EXERCISE DESCRIPTION
Every line from the beginning of the records below up to the one holding "- An integration" should be quoted exactly; leave out the rest.

(Edit difference data)
——————
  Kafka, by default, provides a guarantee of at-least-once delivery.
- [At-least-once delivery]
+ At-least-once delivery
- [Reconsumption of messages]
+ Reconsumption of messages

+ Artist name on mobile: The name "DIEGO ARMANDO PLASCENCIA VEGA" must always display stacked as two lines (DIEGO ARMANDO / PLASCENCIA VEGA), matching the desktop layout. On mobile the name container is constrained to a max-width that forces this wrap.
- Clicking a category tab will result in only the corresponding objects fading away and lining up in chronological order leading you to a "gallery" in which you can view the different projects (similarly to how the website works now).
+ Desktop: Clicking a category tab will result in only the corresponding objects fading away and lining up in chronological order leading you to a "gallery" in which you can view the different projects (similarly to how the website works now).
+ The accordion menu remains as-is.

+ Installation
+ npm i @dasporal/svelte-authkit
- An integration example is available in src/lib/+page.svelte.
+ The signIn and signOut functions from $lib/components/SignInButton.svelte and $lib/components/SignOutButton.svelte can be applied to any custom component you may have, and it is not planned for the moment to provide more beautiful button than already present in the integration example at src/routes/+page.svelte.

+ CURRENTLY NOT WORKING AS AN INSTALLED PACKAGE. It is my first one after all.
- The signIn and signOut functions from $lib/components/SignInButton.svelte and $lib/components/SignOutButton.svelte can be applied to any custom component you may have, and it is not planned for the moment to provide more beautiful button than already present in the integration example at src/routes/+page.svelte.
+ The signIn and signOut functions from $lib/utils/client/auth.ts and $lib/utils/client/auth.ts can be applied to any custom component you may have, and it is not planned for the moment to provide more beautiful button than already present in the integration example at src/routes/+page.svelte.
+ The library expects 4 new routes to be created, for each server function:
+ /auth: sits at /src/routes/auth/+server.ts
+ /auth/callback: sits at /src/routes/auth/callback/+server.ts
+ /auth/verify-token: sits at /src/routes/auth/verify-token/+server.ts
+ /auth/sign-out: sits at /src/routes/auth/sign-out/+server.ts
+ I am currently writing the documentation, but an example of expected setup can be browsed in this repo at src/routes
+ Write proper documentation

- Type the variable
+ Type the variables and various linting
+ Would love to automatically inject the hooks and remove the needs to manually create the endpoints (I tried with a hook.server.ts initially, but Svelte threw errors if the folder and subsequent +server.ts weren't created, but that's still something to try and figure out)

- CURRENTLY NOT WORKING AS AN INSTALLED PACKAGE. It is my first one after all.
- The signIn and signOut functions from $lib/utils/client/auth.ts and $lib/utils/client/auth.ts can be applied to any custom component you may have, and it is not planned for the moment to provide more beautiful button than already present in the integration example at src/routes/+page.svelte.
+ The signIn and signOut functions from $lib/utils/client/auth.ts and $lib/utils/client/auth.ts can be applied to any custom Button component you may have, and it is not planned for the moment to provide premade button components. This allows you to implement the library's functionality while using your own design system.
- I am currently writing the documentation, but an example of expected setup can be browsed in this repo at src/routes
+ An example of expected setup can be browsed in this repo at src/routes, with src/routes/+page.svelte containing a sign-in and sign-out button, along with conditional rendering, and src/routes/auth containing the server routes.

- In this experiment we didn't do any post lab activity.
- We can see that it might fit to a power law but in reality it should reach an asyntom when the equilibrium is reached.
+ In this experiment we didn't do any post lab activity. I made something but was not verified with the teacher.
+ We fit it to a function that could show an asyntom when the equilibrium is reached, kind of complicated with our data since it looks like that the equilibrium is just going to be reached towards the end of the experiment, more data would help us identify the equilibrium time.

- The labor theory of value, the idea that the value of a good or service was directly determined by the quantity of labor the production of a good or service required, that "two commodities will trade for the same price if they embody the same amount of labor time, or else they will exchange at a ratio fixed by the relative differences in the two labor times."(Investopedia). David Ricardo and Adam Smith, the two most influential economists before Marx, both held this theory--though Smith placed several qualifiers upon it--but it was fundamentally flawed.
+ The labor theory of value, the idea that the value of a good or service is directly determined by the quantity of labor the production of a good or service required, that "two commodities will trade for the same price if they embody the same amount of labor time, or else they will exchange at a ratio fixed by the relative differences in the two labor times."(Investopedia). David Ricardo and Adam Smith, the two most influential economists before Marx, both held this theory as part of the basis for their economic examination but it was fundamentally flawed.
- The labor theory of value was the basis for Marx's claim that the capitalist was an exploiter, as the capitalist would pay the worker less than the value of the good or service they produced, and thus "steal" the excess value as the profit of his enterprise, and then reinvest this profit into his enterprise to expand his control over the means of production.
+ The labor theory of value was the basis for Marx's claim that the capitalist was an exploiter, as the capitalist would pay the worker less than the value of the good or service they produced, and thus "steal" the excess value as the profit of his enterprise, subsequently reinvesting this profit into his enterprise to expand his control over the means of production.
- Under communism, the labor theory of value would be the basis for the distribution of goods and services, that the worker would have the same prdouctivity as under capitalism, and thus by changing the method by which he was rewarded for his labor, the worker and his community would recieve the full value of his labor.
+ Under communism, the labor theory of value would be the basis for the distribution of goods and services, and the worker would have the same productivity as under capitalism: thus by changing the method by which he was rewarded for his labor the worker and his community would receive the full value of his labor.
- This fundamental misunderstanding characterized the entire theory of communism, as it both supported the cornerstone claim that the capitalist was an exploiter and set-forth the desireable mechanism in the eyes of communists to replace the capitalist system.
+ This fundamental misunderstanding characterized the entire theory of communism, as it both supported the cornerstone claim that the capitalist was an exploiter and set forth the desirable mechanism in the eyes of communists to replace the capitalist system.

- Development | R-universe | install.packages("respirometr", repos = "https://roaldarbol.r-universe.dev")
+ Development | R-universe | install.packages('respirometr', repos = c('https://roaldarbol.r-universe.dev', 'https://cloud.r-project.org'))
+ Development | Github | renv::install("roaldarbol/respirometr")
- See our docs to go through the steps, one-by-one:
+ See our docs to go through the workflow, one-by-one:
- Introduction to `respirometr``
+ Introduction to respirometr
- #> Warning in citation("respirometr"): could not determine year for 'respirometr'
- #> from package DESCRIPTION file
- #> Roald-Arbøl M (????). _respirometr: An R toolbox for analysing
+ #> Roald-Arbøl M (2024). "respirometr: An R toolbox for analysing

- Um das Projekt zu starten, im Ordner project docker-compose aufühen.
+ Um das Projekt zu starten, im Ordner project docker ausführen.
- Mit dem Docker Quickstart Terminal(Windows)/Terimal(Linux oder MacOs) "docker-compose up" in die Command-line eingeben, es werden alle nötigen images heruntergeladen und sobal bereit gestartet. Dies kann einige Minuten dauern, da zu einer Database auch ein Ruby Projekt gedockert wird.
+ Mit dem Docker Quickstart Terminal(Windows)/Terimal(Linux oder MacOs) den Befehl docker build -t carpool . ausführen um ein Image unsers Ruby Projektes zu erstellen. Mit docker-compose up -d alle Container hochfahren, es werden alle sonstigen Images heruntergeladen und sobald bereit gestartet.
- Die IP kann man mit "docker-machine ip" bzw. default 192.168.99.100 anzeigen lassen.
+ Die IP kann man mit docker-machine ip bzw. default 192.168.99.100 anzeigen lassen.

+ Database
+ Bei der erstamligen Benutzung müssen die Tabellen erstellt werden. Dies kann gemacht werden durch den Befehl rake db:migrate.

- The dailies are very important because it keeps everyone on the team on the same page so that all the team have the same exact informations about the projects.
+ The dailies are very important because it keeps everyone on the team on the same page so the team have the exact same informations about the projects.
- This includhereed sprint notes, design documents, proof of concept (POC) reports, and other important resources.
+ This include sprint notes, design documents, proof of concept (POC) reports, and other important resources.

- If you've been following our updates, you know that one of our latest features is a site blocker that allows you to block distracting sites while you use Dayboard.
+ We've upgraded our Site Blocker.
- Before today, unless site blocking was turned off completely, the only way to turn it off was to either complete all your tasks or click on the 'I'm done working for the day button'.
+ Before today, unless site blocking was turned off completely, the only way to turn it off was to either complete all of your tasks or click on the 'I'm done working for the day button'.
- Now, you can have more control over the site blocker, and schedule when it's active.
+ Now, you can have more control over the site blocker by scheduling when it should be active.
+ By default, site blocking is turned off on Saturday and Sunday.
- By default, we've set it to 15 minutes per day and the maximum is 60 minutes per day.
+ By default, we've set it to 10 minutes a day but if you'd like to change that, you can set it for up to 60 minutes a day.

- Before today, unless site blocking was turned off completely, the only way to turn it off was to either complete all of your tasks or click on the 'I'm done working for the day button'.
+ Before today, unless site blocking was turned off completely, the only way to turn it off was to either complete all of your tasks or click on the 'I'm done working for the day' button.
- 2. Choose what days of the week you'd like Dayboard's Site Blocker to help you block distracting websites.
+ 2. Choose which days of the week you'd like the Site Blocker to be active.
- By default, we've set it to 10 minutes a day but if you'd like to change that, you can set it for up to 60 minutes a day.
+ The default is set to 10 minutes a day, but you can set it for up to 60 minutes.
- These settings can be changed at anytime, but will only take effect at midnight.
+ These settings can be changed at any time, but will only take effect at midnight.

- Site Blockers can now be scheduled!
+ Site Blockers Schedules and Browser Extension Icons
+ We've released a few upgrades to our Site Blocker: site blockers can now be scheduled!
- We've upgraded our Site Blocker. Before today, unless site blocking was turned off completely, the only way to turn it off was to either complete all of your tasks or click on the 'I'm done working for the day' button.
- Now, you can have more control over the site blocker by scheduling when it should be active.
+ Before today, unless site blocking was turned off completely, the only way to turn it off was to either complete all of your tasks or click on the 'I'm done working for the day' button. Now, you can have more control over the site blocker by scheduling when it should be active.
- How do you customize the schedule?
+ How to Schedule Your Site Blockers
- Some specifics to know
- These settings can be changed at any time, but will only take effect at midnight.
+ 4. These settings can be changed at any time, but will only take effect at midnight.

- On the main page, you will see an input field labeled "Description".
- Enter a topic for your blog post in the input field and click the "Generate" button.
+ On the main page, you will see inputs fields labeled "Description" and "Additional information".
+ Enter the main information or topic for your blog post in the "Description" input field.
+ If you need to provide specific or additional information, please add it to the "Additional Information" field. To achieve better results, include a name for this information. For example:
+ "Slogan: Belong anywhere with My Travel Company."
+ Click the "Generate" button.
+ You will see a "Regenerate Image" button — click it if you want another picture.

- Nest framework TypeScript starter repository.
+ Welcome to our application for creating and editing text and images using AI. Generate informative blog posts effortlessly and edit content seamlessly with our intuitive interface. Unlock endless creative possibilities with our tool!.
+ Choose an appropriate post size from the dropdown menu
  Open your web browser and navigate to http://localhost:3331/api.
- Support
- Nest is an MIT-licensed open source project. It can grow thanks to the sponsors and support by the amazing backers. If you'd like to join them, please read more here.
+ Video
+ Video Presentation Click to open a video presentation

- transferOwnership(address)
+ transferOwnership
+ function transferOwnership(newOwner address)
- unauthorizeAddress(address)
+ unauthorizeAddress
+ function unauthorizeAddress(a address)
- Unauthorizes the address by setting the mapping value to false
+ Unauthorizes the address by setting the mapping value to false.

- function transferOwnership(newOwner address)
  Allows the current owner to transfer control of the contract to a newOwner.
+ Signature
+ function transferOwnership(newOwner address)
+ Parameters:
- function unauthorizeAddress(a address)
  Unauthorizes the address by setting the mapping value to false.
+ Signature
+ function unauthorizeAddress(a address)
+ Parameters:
——————
FINISHED TASK
  Kafka, by default, provides a guarantee of at-least-once delivery.
- [At-least-once delivery]
+ At-least-once delivery
- [Reconsumption of messages]
+ Reconsumption of messages

+ Artist name on mobile: The name "DIEGO ARMANDO PLASCENCIA VEGA" must always display stacked as two lines (DIEGO ARMANDO / PLASCENCIA VEGA), matching the desktop layout. On mobile the name container is constrained to a max-width that forces this wrap.
- Clicking a category tab will result in only the corresponding objects fading away and lining up in chronological order leading you to a "gallery" in which you can view the different projects (similarly to how the website works now).
+ Desktop: Clicking a category tab will result in only the corresponding objects fading away and lining up in chronological order leading you to a "gallery" in which you can view the different projects (similarly to how the website works now).
+ The accordion menu remains as-is.

+ Installation
+ npm i @dasporal/svelte-authkit
- An integration example is available in src/lib/+page.svelte.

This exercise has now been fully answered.